死对头今天也想娶我(重生)——三愿大人
时间:2019-09-18 07:08:09

  只有雅夫人和她的孩子,才和父亲是真真切切的一家人。
  咯吱——
  武安侯府府门打开,将宋乐仪的思绪拉回。她抬眸,看着父亲宋岐与雅夫人一同出来,身后是她的大哥宋文渊,二姐宋乐姮,四弟宋文驰,还有一众小厮丫鬟。
  父亲长的很俊朗,虽然已经到了四十不惑之年,仍然仪表堂堂,鬓无白霜,下巴上蓄着修剪整齐的胡须,看上去精神奕奕的。
  “仪儿。”武安侯大步上前,面带喜色,将十三岁的小姑娘搂了个满怀,“我的乖女儿回家了。”
  宋乐仪强做自然的甜甜一笑:“父亲。”
  往日那般“女儿也想父亲了呢”的亲昵话终究未能说出口,她不着痕迹的挣开武安侯的怀抱,规规矩矩问好:“雅夫人,大哥,二姐,四弟。”
  “三妹妹。”
  “三姐姐。”
  雅夫人温婉一笑,对着武安侯嗔道:“在门口站着做甚么,还不快领着三姑娘进屋去。”

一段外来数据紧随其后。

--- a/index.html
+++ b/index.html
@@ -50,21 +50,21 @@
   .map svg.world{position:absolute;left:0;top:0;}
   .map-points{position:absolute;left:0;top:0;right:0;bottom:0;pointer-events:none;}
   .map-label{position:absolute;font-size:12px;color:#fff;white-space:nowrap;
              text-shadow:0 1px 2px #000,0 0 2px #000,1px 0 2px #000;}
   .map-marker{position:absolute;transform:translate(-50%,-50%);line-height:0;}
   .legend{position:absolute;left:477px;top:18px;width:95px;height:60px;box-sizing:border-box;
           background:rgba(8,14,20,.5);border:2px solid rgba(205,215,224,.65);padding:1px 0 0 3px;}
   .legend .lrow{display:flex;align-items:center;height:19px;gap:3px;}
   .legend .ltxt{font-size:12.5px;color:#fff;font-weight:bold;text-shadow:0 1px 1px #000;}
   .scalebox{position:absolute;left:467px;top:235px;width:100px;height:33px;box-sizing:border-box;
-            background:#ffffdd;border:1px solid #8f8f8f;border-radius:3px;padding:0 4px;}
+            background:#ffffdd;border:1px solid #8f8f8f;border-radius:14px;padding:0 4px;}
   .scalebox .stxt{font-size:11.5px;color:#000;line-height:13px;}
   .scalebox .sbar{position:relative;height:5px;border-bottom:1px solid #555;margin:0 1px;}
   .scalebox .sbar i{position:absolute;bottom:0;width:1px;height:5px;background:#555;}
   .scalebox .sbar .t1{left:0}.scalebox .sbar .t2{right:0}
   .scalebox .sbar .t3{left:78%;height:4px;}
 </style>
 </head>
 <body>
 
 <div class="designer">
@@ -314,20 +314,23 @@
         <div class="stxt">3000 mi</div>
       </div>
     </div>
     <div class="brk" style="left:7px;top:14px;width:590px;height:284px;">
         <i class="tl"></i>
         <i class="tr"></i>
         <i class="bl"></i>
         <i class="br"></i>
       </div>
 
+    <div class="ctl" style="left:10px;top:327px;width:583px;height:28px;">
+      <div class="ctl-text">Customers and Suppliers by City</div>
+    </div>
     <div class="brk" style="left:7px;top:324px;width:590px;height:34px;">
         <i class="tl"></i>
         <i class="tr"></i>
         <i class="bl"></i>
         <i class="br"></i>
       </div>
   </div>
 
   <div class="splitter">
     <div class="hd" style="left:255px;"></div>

  “对!对!是我忘了。”武安侯朗声一笑,看向宋乐仪的眼神儿愈发慈爱,他牵起小姑娘的手,大步朝府里走去,“多月未见,似乎长高了些,不过也瘦了,晚上准备的尽是你喜欢吃的,到时候仪儿可要多吃些,好好补补。”
  宋乐仪点头,乖巧的“嗯”了一声。
  ……
  先去了祠堂祭祀,等一切结束天幕已经逐渐染上墨意,宋乐仪的父亲是先武安侯的嫡长子,下面有两个嫡亲的弟弟,以及五个庶弟,祖母逝世后便分了家。

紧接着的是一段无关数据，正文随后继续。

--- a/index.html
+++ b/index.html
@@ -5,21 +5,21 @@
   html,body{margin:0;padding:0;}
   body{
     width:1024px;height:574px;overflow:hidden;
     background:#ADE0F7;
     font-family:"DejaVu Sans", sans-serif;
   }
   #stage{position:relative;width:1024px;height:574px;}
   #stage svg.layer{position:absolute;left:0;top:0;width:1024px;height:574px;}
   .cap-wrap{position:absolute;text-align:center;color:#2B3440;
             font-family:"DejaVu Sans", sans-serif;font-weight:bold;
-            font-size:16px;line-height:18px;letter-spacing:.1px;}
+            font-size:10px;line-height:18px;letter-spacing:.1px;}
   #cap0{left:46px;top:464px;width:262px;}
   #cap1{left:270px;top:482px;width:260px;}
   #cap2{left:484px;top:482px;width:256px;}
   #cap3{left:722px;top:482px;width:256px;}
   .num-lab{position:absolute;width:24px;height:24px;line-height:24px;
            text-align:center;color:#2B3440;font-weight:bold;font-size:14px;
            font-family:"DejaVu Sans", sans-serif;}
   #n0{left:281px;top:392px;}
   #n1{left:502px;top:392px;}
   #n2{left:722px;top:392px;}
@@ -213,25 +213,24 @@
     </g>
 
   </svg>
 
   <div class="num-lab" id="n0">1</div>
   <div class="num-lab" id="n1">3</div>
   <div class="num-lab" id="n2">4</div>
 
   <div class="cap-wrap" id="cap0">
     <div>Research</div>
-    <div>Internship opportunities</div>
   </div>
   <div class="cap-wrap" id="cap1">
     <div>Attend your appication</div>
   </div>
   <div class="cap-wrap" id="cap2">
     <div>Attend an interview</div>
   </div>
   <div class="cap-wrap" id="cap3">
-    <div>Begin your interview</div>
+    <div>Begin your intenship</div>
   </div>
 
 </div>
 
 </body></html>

  如今中元节祭祀,八房便热热闹闹的聚在了一起,用过晚膳,武安侯想留宋乐仪在武汉候府小住一段日子,宋乐仪笑着婉拒了,说是太后心情不好,她得回宫去陪陪姨母。
  武安侯宋岐的眼底闪过微不可察的失望,而后笑着揉了揉宋乐仪的脑袋:“本侯的仪儿懂事了。”

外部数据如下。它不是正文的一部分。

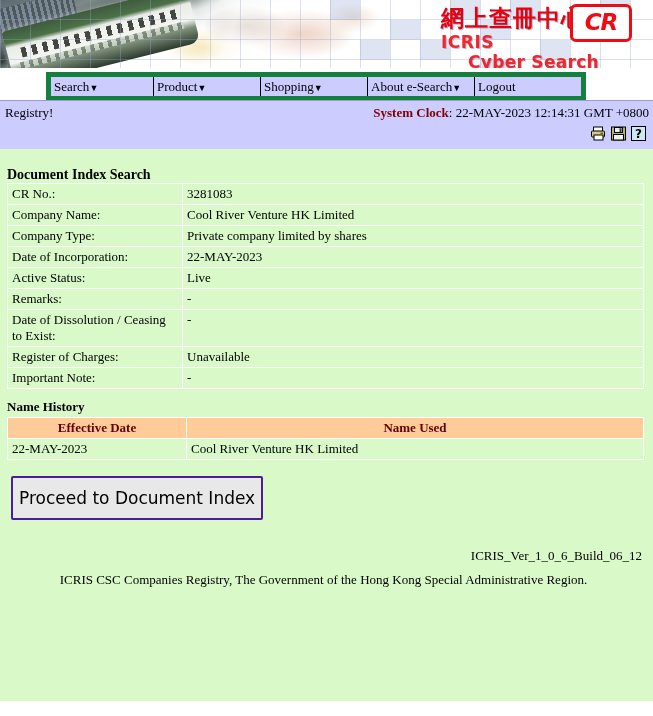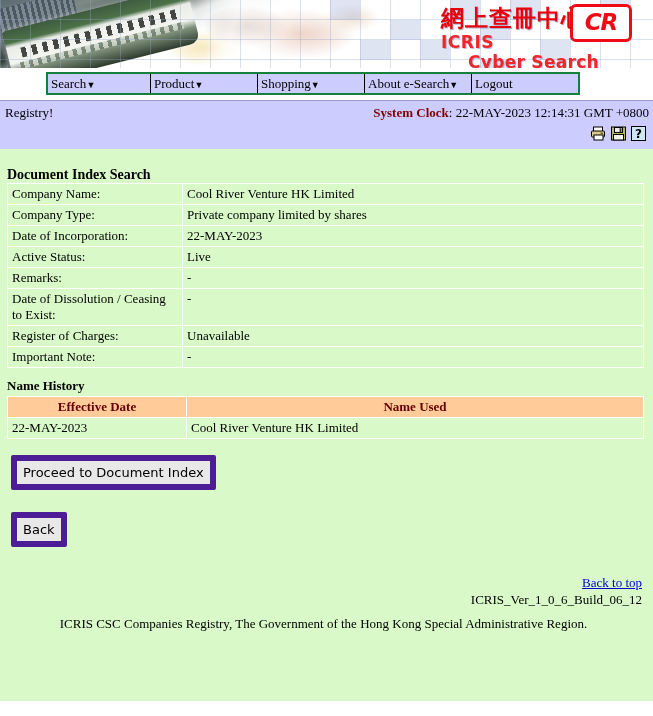--- a/index.html
+++ b/index.html
@@ -75,21 +75,21 @@
   }
   .logo-cr{
     position:absolute;right:17px;top:2px;width:56px;height:32px;
     border:3px solid #ee0b16;border-radius:6px;background:#fff;
     font-family:"DejaVu Sans","Liberation Sans",sans-serif;
     font-size:23px;font-style:italic;font-weight:bold;color:#ee0b16;
     text-align:center;line-height:30px;letter-spacing:-1px;
   }
   
   .navwrap{height:28px;padding:4px 0 0 46px;background:#fff;}
-  .navbar{border-collapse:collapse;border:2px solid #15803d;background:#0f172a;}
+  .navbar{border-collapse:collapse;border:5px solid #15803d;background:#0f172a;}
   .navbar td{
     border:1px solid #000;background:#ccccff;
     height:17px;padding:1px 3px;font-size:13px;white-space:nowrap;
     font-family:"Liberation Serif","DejaVu Serif",serif;
   }
   .navbar td.n1{width:96px;}
   .navbar td.n2{width:100px;}
   .navbar td.n3{width:100px;}
   .navbar td.n4{width:100px;}
   .navbar td.n5{width:100px;}
@@ -130,23 +130,23 @@
     font-size:13px;font-weight:bold;padding:2px 4px;
   }
   table.history th.c1{width:170px;}
   table.history td{
     background:#d9f9c9;border:1px solid #ffffff;font-size:13px;padding:2px 4px;
   }
   .btnrow{margin:16px 0 0 6px;}
   .btnrow2{margin:22px 0 0 6px;}
   button.winbtn{
     font-family:"DejaVu Sans","Liberation Sans",sans-serif;
-    font-size:13px;color:#000;background:#e8e8e8;
-    border:6px solid #4c1d95;border-radius:2px;
-    padding:4px 6px;cursor:pointer;
+    font-size:17px;color:#000;background:#e8e8e8;
+    border:2px solid #4c1d95;border-radius:2px;
+    padding:10px 6px;cursor:pointer;
   }
   .footer{margin-top:28px;padding:0 6px 0 0;font-size:13px;}
   .backtotop{text-align:right;color:#0000cc;text-decoration:underline;cursor:pointer;}
   .version{text-align:right;margin-top:1px;}
   .copyright{text-align:center;margin-top:8px;}
 </style>
 </head>
 <body>
 
 <div class="banner">
@@ -234,20 +234,24 @@
   </div>
 </div>
 
 <div class="content">
 
   <h1 class="page-title">Document Index Search</h1>
 
   <table class="details">
     <tbody>
       <tr>
+        <td class="k">CR No.:</td>
+        <td class="v">3281083</td>
+      </tr>
+      <tr>
         <td class="k">Company Name:</td>
         <td class="v">Cool River Venture HK Limited</td>
       </tr>
       <tr>
         <td class="k">Company Type:</td>
         <td class="v">Private company limited by shares</td>
       </tr>
       <tr>
         <td class="k">Date of Incorporation:</td>
         <td class="v">22-MAY-2023</td>
@@ -289,23 +293,19 @@
       <tr>
         <td>22-MAY-2023</td>
         <td>Cool River Venture HK Limited</td>
       </tr>
     </tbody>
   </table>
 
   <div class="btnrow">
     <button class="winbtn">Proceed to Document Index</button>
   </div>
-  <div class="btnrow2">
-    <button class="winbtn">Back</button>
-  </div>
 
   <div class="footer">
-    <div class="backtotop">Back to top</div>
     <div class="version">ICRIS_Ver_1_0_6_Build_06_12</div>
     <div class="copyright">ICRIS CSC Companies Registry, The Government of the Hong Kong Special Administrative Region.</div>
   </div>
 
 </div>
 
 </body></html>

  宋乐仪盈盈一拜:“女儿别过父亲,改日再来拜见父亲。”
  武安侯笑了笑,终究是有些老了,离得近了已经能看见眼角的皱纹。
  “去吧。”他说。
  踏着夜色,宋乐仪出了武安侯府,坐上了来时的那辆马车,车轮辘辘,朝着太宁宫驶去。
  宋乐仪掀开窗帘,看着街上车水马龙,目光所及皆是一片如昼白光,月光下人流穿梭,热闹非凡。
  她挪到马车的另一侧,又掀开窗帘,只见各色莲花灯在水里在护城河中随波荡漾,烛光映星,不知超度了多少亡魂。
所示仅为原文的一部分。